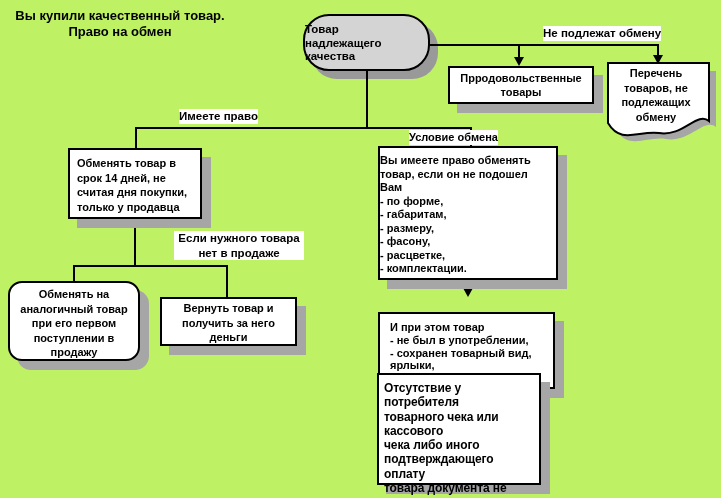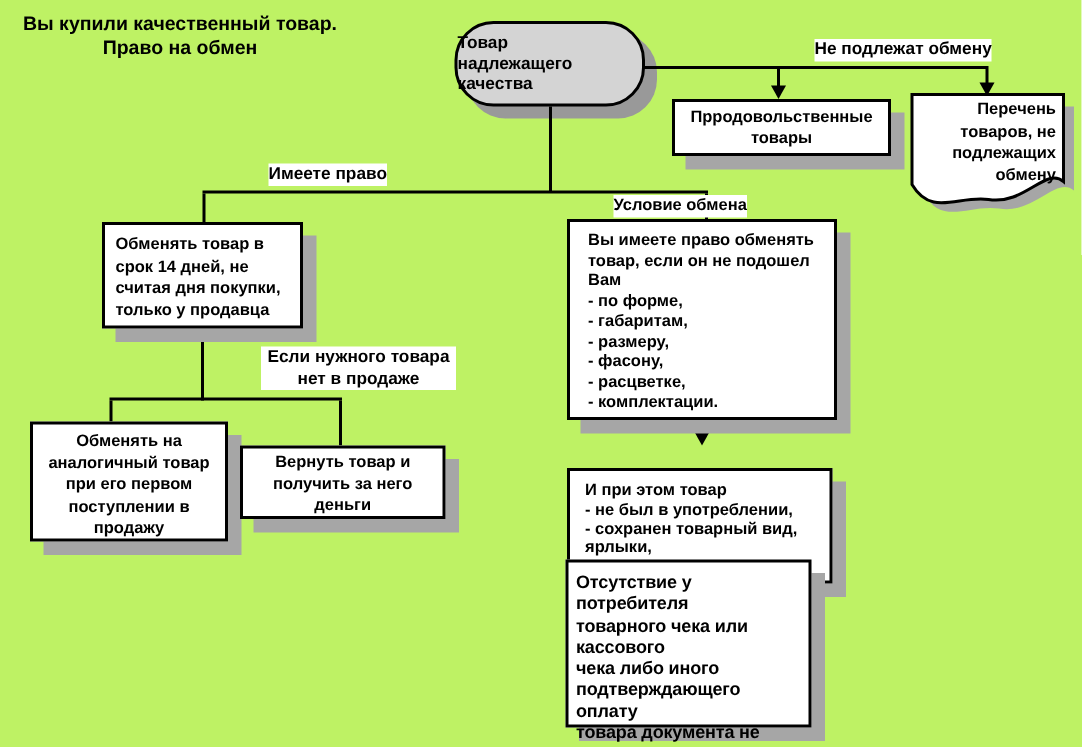--- a/index.html
+++ b/index.html
@@ -27,21 +27,21 @@
     background:#fff;
     margin-left:36px;
   }
   .line{position:absolute;background:#000;}
   .arrowhead{
     position:absolute;width:0;height:0;
     border-left:5px solid transparent;border-right:5px solid transparent;
     border-top:9px solid #000;
   }
   .doc-text{
-    position:absolute;font-size:11px;line-height:14.5px;text-align:right;
+    position:absolute;font-size:11px;line-height:14.5px;text-align:center;
     white-space:pre-line;
   }
 </style>
 </head>
 <body>
 
 <div id="canvas">
 
   <div class="title">Вы купили качественный товар.
 Право на обмен</div>
@@ -76,21 +76,21 @@
 нет в продаже</div>
 
   <div class="shape center" style="left:448px;top:66px;width:146px;height:38px;padding-top:3px;">Прродовольственные
 товары</div>
 
   <div class="shape" style="left:68px;top:148px;width:134px;height:71px;padding:6px 7px;line-height:14.5px;">Обменять товар в
 срок 14 дней, не
 считая дня покупки,
 только у продавца</div>
 
-  <div class="shape" style="left:378px;top:146px;width:180px;height:134px;padding:6px 12px;line-height:13.5px;">Вы имеете право обменять
+  <div class="shape" style="left:378px;top:146px;width:180px;height:134px;padding:6px 0;line-height:13.5px;">Вы имеете право обменять
 товар,  если он не подошел
 Вам
 - по форме,
 - габаритам,
 - размеру,
 - фасону,
 - расцветке,
 - комплектации.</div>
 
   <div class="shape" style="left:378px;top:312px;width:177px;height:77px;padding:7px 10px;line-height:12.8px;">И при этом товар
@@ -100,21 +100,21 @@
 - сохранен чек</div>
 
   <div class="shape" style="left:377px;top:373px;width:164px;height:112px;padding:6px 5px;font-size:12px;line-height:14.3px;letter-spacing:-0.1px;">Отсутствие у потребителя
 товарного чека или кассового
 чека либо иного
 подтверждающего оплату
 товара документа не лишает
 его возможности ссылаться
 на свидетельские показания</div>
 
-  <div class="shape center" style="left:20px;top:281px;width:132px;height:80px;padding-top:4px;line-height:14.5px;">Обменять на
+  <div class="shape center" style="left:8px;top:281px;width:132px;height:80px;padding-top:4px;line-height:14.5px;border-radius:14px;">Обменять на
 аналогичный товар
 при его первом
 поступлении в
 продажу</div>
 
   <div class="shape center" style="left:160px;top:297px;width:137px;height:49px;padding-top:2px;line-height:14.5px;">Вернуть товар и
 получить за него
 деньги</div>
 
   <svg style="position:absolute;left:606px;top:61px;" width="118" height="96" viewBox="0 0 118 96">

──────────

• [Task instructions] Emit verbatim the lines running from the one with "его возможности ссылаться" through the last line of the data, both endpoints inclusive.

• [Solved problem]
 его возможности ссылаться
 на свидетельские показания</div>
 
-  <div class="shape center" style="left:20px;top:281px;width:132px;height:80px;padding-top:4px;line-height:14.5px;">Обменять на
+  <div class="shape center" style="left:8px;top:281px;width:132px;height:80px;padding-top:4px;line-height:14.5px;border-radius:14px;">Обменять на
 аналогичный товар
 при его первом
 поступлении в
 продажу</div>
 
   <div class="shape center" style="left:160px;top:297px;width:137px;height:49px;padding-top:2px;line-height:14.5px;">Вернуть товар и
 получить за него
 деньги</div>
 
   <svg style="position:absolute;left:606px;top:61px;" width="118" height="96" viewBox="0 0 118 96">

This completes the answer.